Third Quarter Fiscal 2020 Results
Net sales for the third quarter fiscal 2020 decreased 3.5% to $342.2 million compared to the prior-year third quarter. The number of U.S. factory-built homes sold by Skyline Champion in the third quarter fiscal 2020 increased 0.3% to 5,033 compared to the prior year third quarter. The increase in number of homes sold was more than offset by a 2% decrease in average selling price (“ASP”) per U.S. home sold to $60,600. ASP decreased primarily due to a shift in product mix between single and multiple wide units. The number of Canadian factory-built homes sold in the quarter decreased to 276 homes compared to 329 homes in the prior-year third quarter.
Total backlog for Skyline Champion was $133 million as of December 28, 2019 compared to $181 million as of December 29, 2018 as industry retailers have continued to normalize their order cadence.
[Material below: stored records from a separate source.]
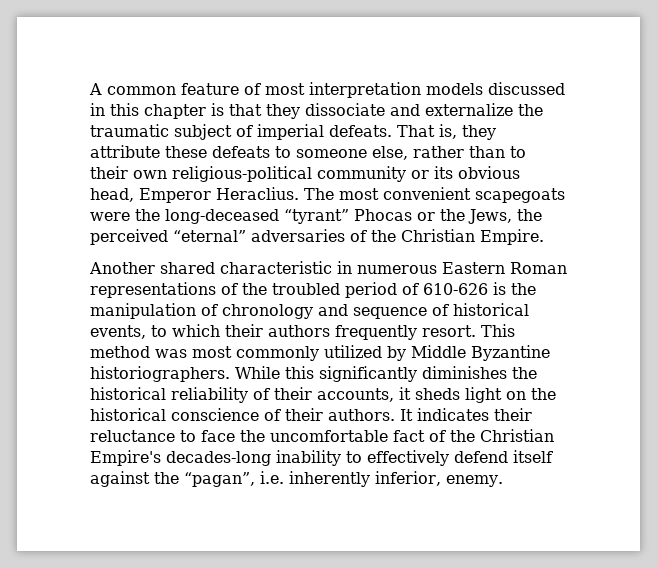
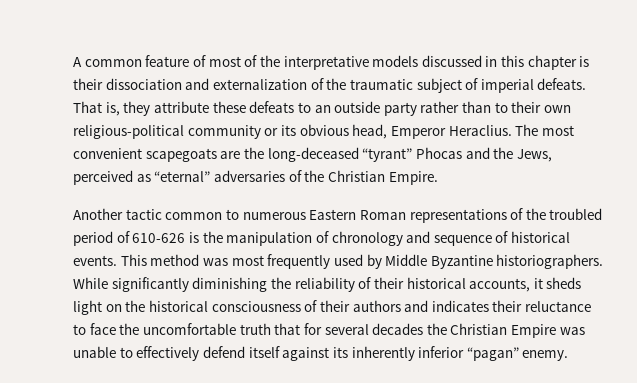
- A common feature of most interpretation models discussed in this chapter is that they dissociate and externalize the traumatic subject of imperial defeats.
+ A common feature of most of the interpretative models discussed in this chapter is their dissociation and externalization of the traumatic subject of imperial defeats.
- That is, they attribute these defeats to someone else, rather than to their own religious-political community or its obvious head, Emperor Heraclius.
+ That is, they attribute these defeats to an outside party rather than to their own religious-political community or its obvious head, Emperor Heraclius.
- The most convenient scapegoats were the long-deceased “tyrant” Phocas or the Jews, the perceived “eternal” adversaries of the Christian Empire.
+ The most convenient scapegoats are the long-deceased “tyrant” Phocas and the Jews, perceived as “eternal” adversaries of the Christian Empire.
- Another shared characteristic in numerous Eastern Roman representations of the troubled period of 610-626 is the manipulation of chronology and sequence of historical events, to which their authors frequently resort.
+ Another tactic common to numerous Eastern Roman representations of the troubled period of 610-626 is the manipulation of chronology and sequence of historical events.
- This method was most commonly utilized by Middle Byzantine historiographers.
+ This method was most frequently used by Middle Byzantine historiographers.
- While this significantly diminishes the historical reliability of their accounts, it sheds light on the historical conscience of their authors. It indicates their reluctance to face the uncomfortable fact of the Christian Empire's decades-long inability to effectively defend itself against the “pagan”, i.e. inherently inferior, enemy.
+ While significantly diminishing the reliability of their historical accounts, it sheds light on the historical consciousness of their authors and indicates their reluctance to face the uncomfortable truth that for several decades the Christian Empire was unable to effectively defend itself against its inherently inferior “pagan” enemy.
Gross profit increased by 6.4% to $68.9 million in the third quarter fiscal 2020 compared to the prior-year period. Gross profit was 20.1% of net sales for the third quarter fiscal 2020, a 180 basis point improvement compared to 18.3% in the third quarter fiscal 2019. Gross profit expansion was driven by material pricing from synergies and market normalization as well as benefits from rationalization of product offerings.
Selling, general and administrative expenses in the third quarter fiscal 2020 decreased to $45.2 million from $48.8 million in the same period last year due to a reduction in equity-based compensation and acquisition integration costs.
Net income for the third quarter fiscal 2020 was $17.0 million, compared to net income of $10.5 million during the same period of the prior year. The increase in net income was driven by an increase in profitability from higher gross profit, a reduction in equity-based compensation and acquisition integration costs, and lower net interest expense. EPS improved to $0.30, compared to earnings per share of $0.19. Excluding non-recurring expenses, Adjusted EPS of $0.32 increased 18.5% from $0.27.
Adjusted EBITDA for the third quarter fiscal 2020 increased by 12.6% to $29.7 million compared to the third quarter fiscal 2019. The increase was primarily driven by gross profit improvement. The Adjusted EBITDA margin expanded by 130 basis points to 8.7%.
As of December 28, 2019, Skyline Champion had $171.3 million of cash and cash equivalents and $44.4 million of unused borrowing capacity under its revolving credit facility.
Conference Call and Webcast Information:
Skyline Champion management will host a conference call tomorrow, January 29, 2020, at 8:00 a.m. Eastern Time, to discuss Skyline Champion’s financial results.
Investors and other interested parties can listen to a webcast of the live conference call by logging onto the Investor Relations section of Skyline Champion’s website at http://skylinechampion.com. The online replay will be available on the same website immediately following the call.
The conference call can also be accessed by dialing (877) 407-4018 (domestic) or (201) 689-8471 (international). A telephonic replay will be available approximately two hours after the call by dialing (844) 512-2921, or for international callers, (412) 317-6671. The passcode for the live call and the replay is 13698124. The replay will be available until 11:59 P.M. Eastern Time on February 12, 2020.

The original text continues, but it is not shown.